[osis-editors] OSIS reference grains

Wed Mar 23 06:42:11 MST 2005

I am resubmitting the larger part of a message which I sent to you on
13th February 2004, and to which I received no reply. These were
comments on the OSIS 2.0.1 draft. The OSIS 2.1 draft has now been
brought to my attention. I see that in this draft there has been some
clarification of the concept of grains, but that my concerns about
unusability for words repeated within a verse have not been addressed.

I am copying this to Kirk Lowery, because I see that he has been
involved in these aspects of OSIS, and I would expect him to have a
similar need for word level pointers into the text.

I am in fact no longer working directly on this for the KTBH project,
but retain an advisory role there. The latest current version of the
Unicode document on text boundaries is at
http://www.unicode.org/reports/tr29/, updated from the URL given below.

=========

I am working on the KTBH project (see http://www.ktbh-team.org/), in
which we are basically developing a database of lexical information on
Hebrew words including references to their occurrences in the Hebrew
Bible. These stored references include word level and morpheme level
pointers into the Hebrew text. We would like to convert this data into
XML in a way which is compatible with OSIS, e.g. to use OSIS reference
formats. For this reason I have been looking at the OSIS reference
format including its concept of grains, which looks hopeful for
supporting references at the word level, if not at the morpheme level.

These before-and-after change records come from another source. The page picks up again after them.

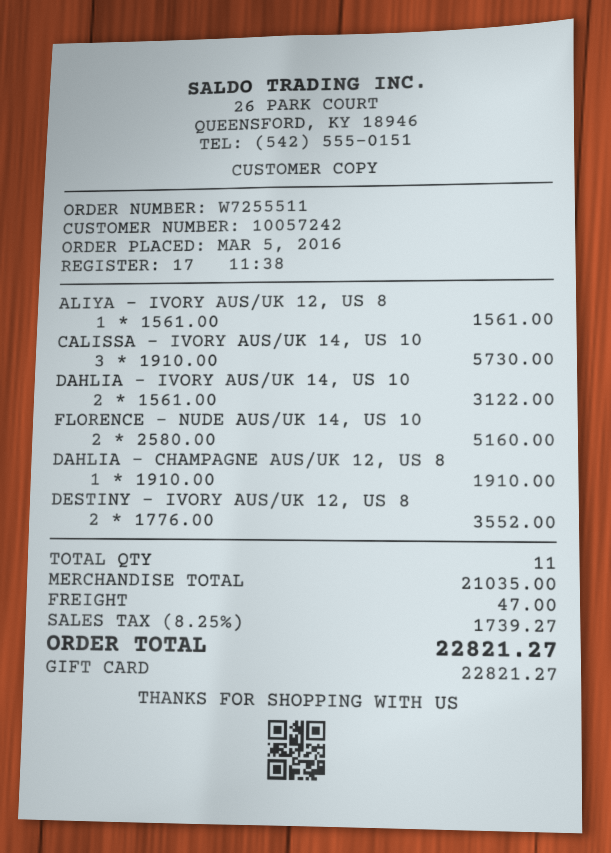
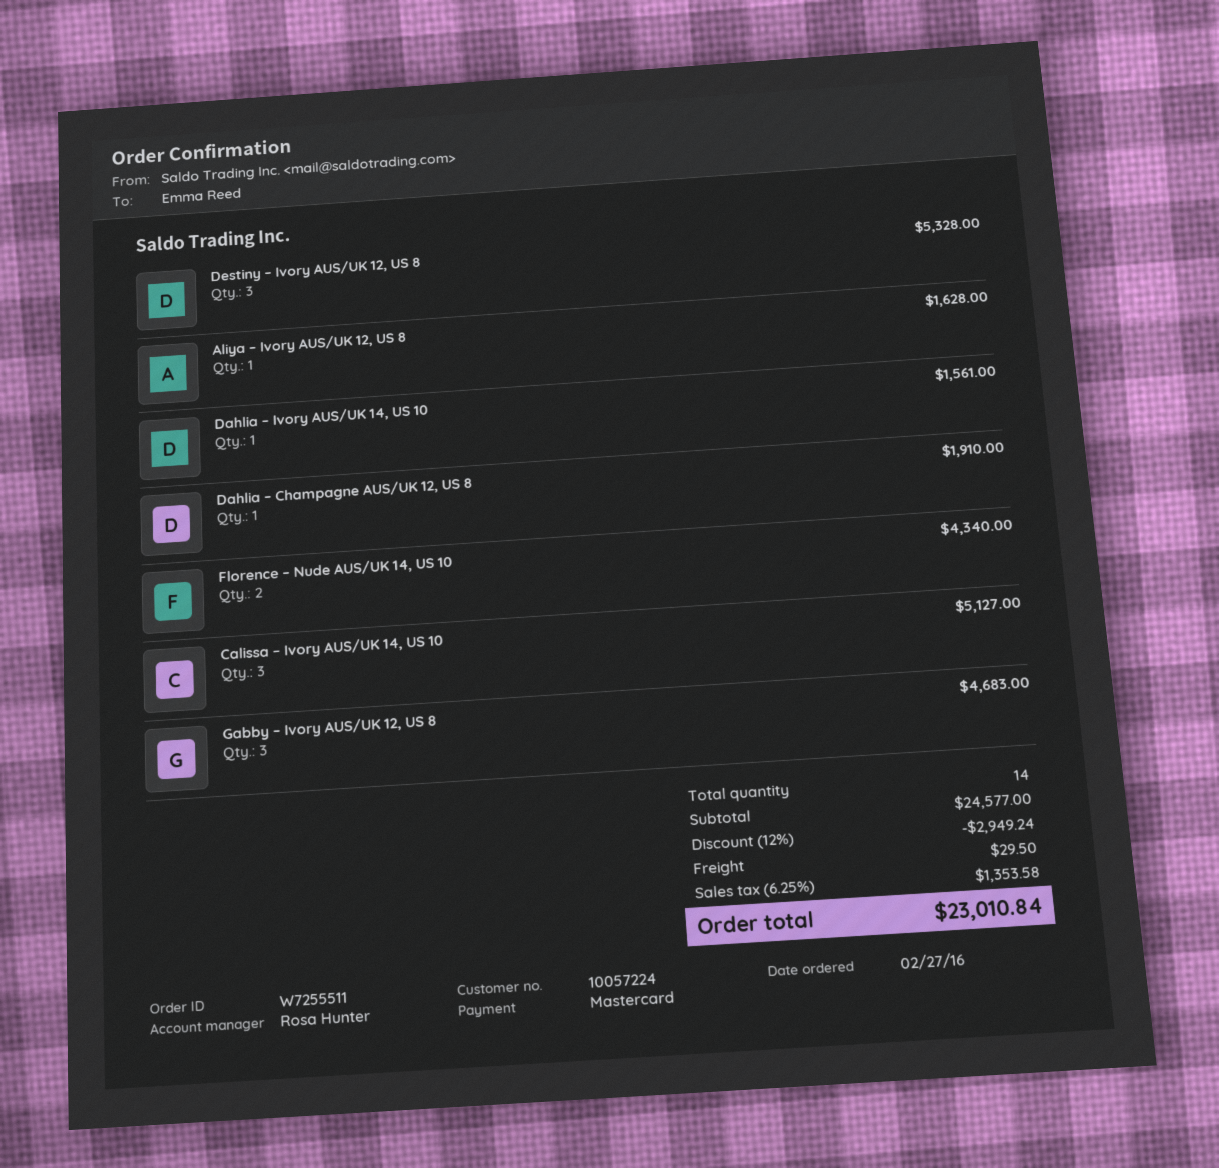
order date: 2016-03-05 -> 2016-02-27
customer number: 10057242 -> 10057224
payment method: gift card -> Mastercard
ALIYA – IVORY AUS/UK 12, US 8: 1 for 1561.00 -> 1 for 1628.00
CALISSA – IVORY AUS/UK 14, US 10: 3 for 5730.00 -> 3 for 5127.00
DAHLIA – IVORY AUS/UK 14, US 10: 2 for 3122.00 -> 1 for 1561.00
FLORENCE – NUDE AUS/UK 14, US 10: 2 for 5160.00 -> 2 for 4340.00
DESTINY – IVORY AUS/UK 12, US 8: 2 for 3552.00 -> 3 for 5328.00
Gabby – Ivory AUS/UK 12, US 8: none -> 3 for 4683.00
total quantity: 11 -> 14
subtotal: 21035.00 -> 24577.00
discount: none -> 12% = 2949.24
shipping: 47.00 -> 29.50
tax: 8.25% = 1739.27 -> 6.25% = 1353.58
total: 22821.27 -> 23010.84

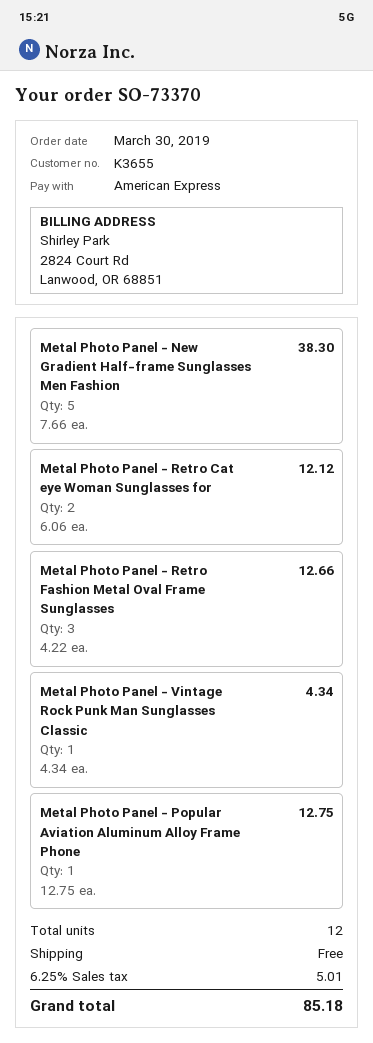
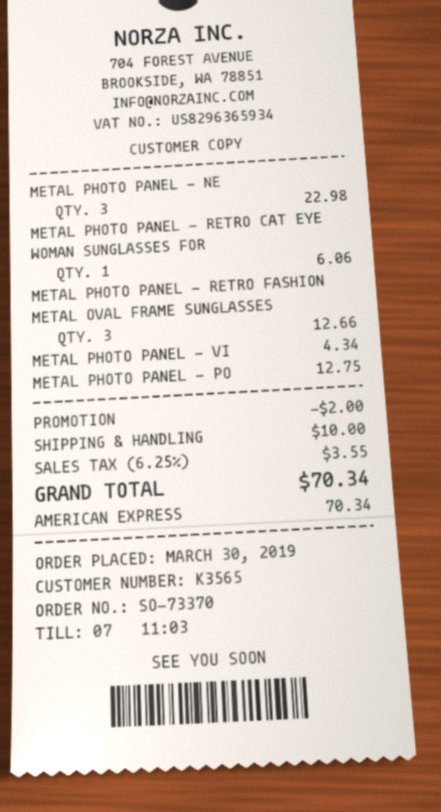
customer number: K3655 -> K3565
Metal Photo Panel - New Gradient Half-frame Sunglasses Men Fashion: 5 for 38.30 -> 3 for 22.98
Metal Photo Panel - Retro Cat eye Woman Sunglasses for: 2 for 12.12 -> 1 for 6.06
discount: none -> 2.00
shipping: 0.00 -> 10.00
tax: 6.25% = 5.01 -> 6.25% = 3.55
total: 85.18 -> 70.34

The idea of grains is promising, but still does not do quite what is
needed. The s type grain is useless because it will always match the
first occurrence of a string in a verse. (The format could however be
extended to allow matching of the nth occurrence of the string in a
verse, which would make it potentially useful.) The cp type grain is
more promising, but suffers from being ill-defined (in a Unicode
context), because whether an accented letter e.g. e acute counts as one
or two characters depends on the normalisation form (and the situation
becomes much more complicated with some complex scripts); such counting
should instead be in terms of the well-defined Unicode concept of a
grapheme cluster (see http://www.unicode.org/reports/tr29/tr29-5.html).
Also it is not clearly specified whether markup, additional white space,
new lines etc are to be counted here.

I would like to suggest an alternative type of grain, an additional
grain operator, which counts words, defined as in
http://www.unicode.org/reports/tr29/tr29-5.html, basically as sequences
of alphanumeric characters and/or certain other characters. (But some
tailoring of these rules may be necessary.) This is a widely useful
concept which is much easier to handle than either character counting or
string matching. Admittedly it is not useful in certain Asian scripts
which do not use spaces between words, but that is not a good reason to
disallow it for the majority of languages which do use spaces.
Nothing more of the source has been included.